# Data excerpts
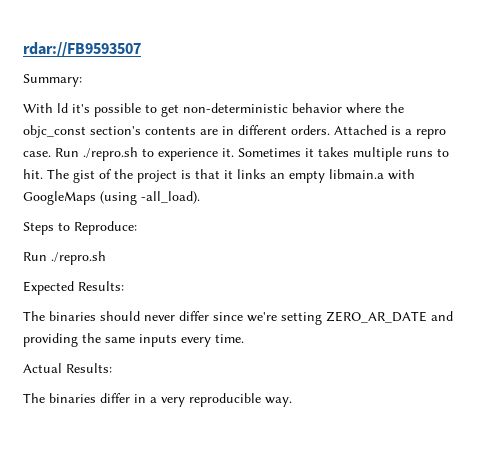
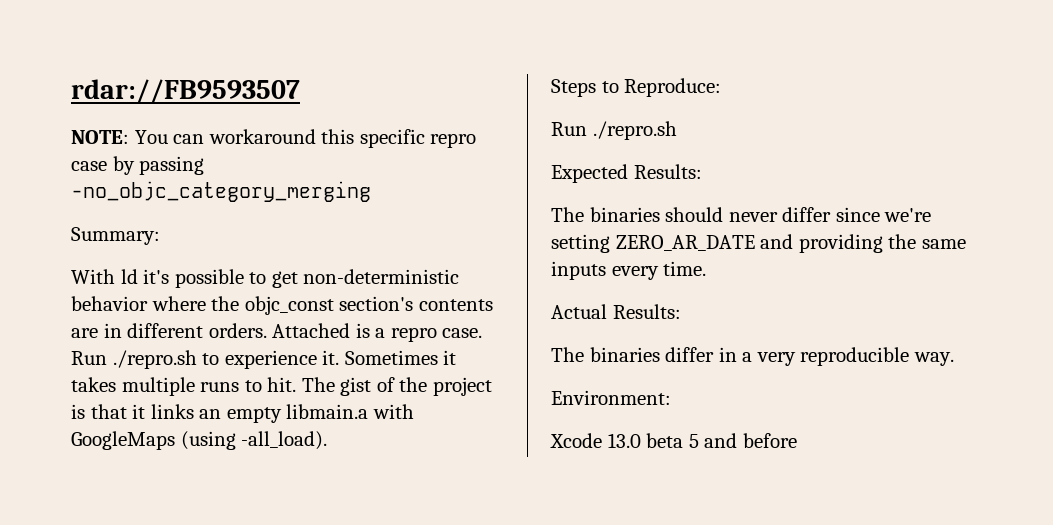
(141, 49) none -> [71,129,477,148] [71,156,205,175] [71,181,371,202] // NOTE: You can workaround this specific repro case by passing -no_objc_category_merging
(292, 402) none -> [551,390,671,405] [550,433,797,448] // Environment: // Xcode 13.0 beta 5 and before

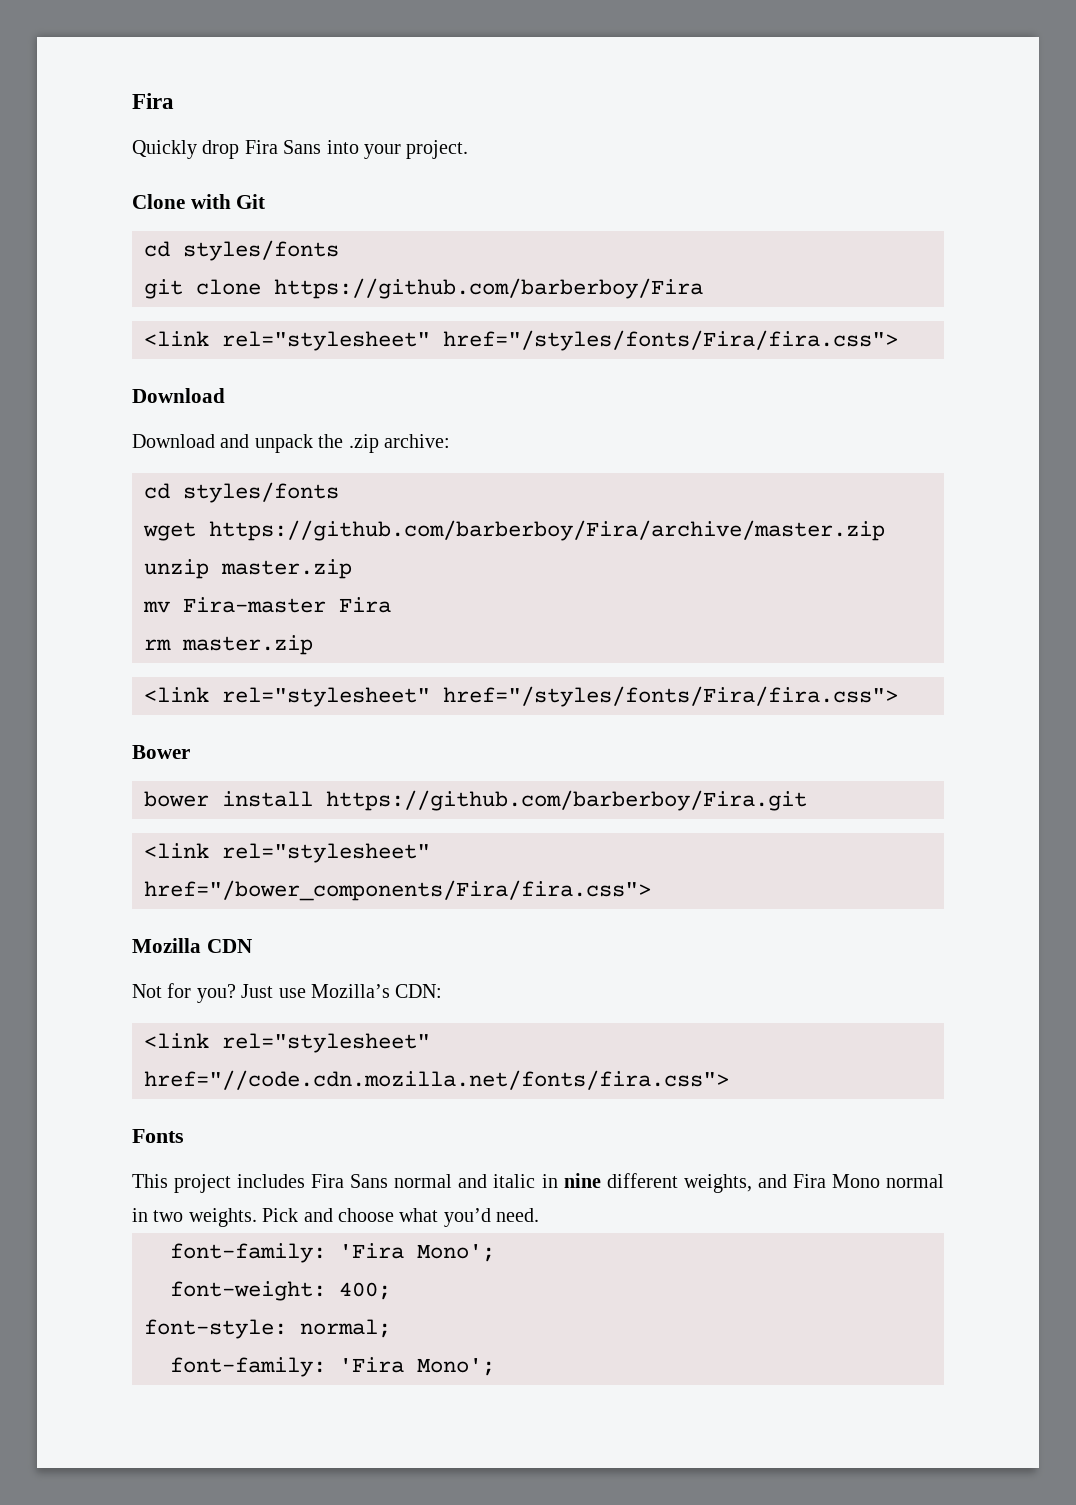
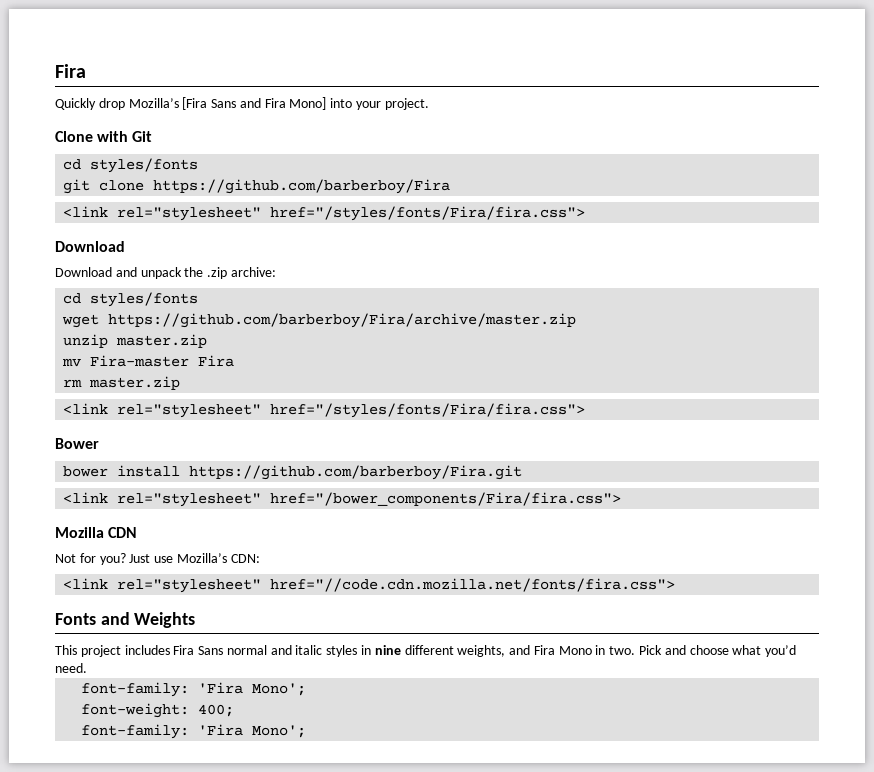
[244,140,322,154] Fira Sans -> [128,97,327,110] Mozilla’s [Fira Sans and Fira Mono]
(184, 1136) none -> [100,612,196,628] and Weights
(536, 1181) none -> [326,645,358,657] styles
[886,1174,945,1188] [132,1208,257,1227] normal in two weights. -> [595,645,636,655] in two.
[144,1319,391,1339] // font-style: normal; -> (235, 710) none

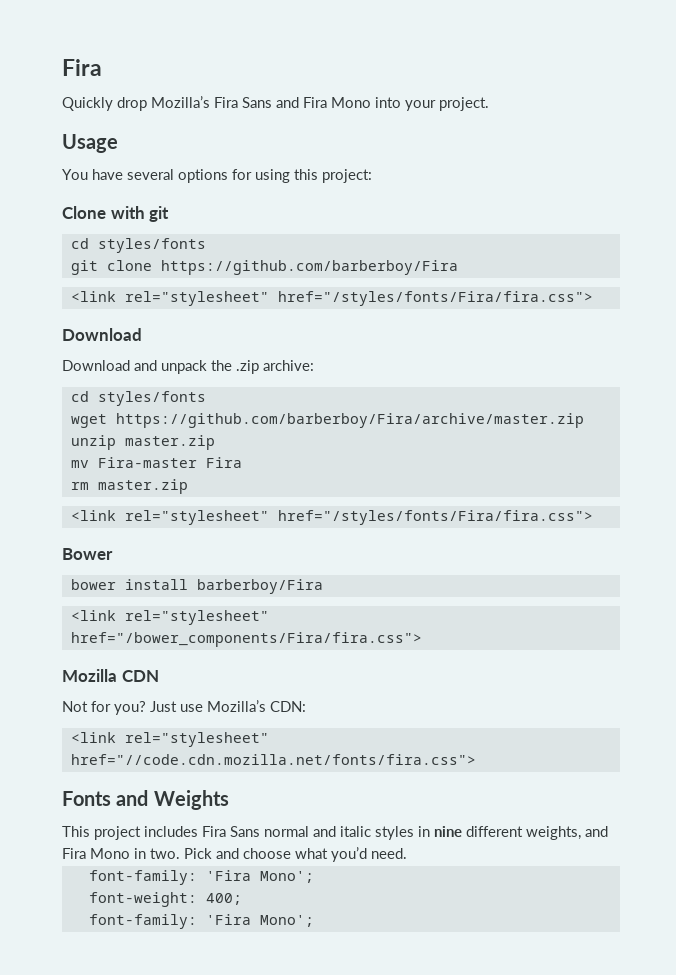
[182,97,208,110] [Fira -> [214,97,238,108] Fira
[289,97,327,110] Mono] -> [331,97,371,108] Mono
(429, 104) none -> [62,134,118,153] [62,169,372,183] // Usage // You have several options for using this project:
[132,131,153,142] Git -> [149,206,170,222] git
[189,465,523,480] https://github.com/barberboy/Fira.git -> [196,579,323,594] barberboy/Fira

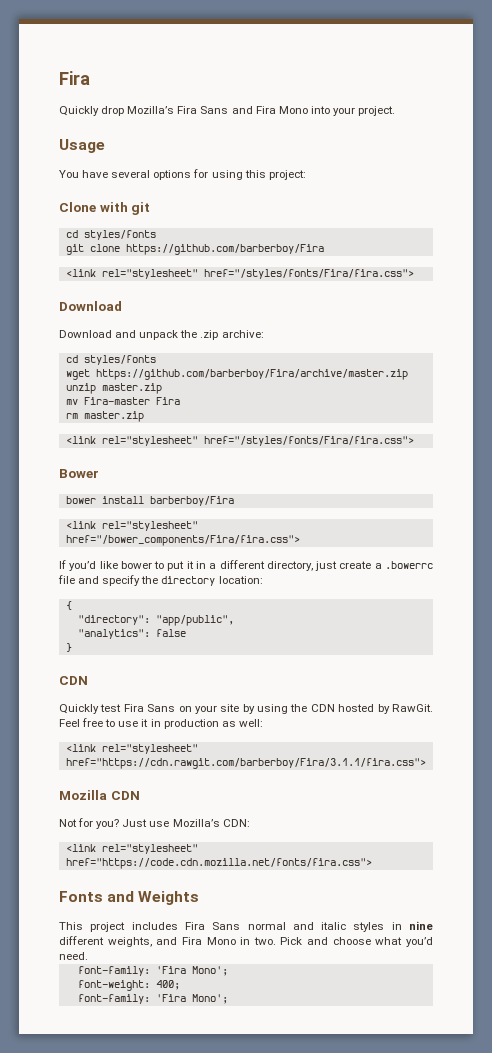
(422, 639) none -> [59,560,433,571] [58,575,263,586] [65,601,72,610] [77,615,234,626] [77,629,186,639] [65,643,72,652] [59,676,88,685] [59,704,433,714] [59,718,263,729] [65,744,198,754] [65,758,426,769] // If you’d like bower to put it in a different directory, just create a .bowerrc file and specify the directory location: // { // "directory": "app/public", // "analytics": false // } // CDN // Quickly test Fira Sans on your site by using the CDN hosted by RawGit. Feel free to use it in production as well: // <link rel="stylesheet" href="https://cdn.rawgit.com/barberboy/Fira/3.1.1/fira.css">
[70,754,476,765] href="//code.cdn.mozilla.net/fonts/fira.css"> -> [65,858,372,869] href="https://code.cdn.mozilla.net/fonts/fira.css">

# Brief
The expected answer is each line of the records above that includes the string "https".

# Answer to this problem
[189,465,523,480] https://github.com/barberboy/Fira.git -> [196,579,323,594] barberboy/Fira
(422, 639) none -> [59,560,433,571] [58,575,263,586] [65,601,72,610] [77,615,234,626] [77,629,186,639] [65,643,72,652] [59,676,88,685] [59,704,433,714] [59,718,263,729] [65,744,198,754] [65,758,426,769] // If you’d like bower to put it in a different directory, just create a .bowerrc file and specify the directory location: // { // "directory": "app/public", // "analytics": false // } // CDN // Quickly test Fira Sans on your site by using the CDN hosted by RawGit. Feel free to use it in production as well: // <link rel="stylesheet" href="https://cdn.rawgit.com/barberboy/Fira/3.1.1/fira.css">
[70,754,476,765] href="//code.cdn.mozilla.net/fonts/fira.css"> -> [65,858,372,869] href="https://code.cdn.mozilla.net/fonts/fira.css">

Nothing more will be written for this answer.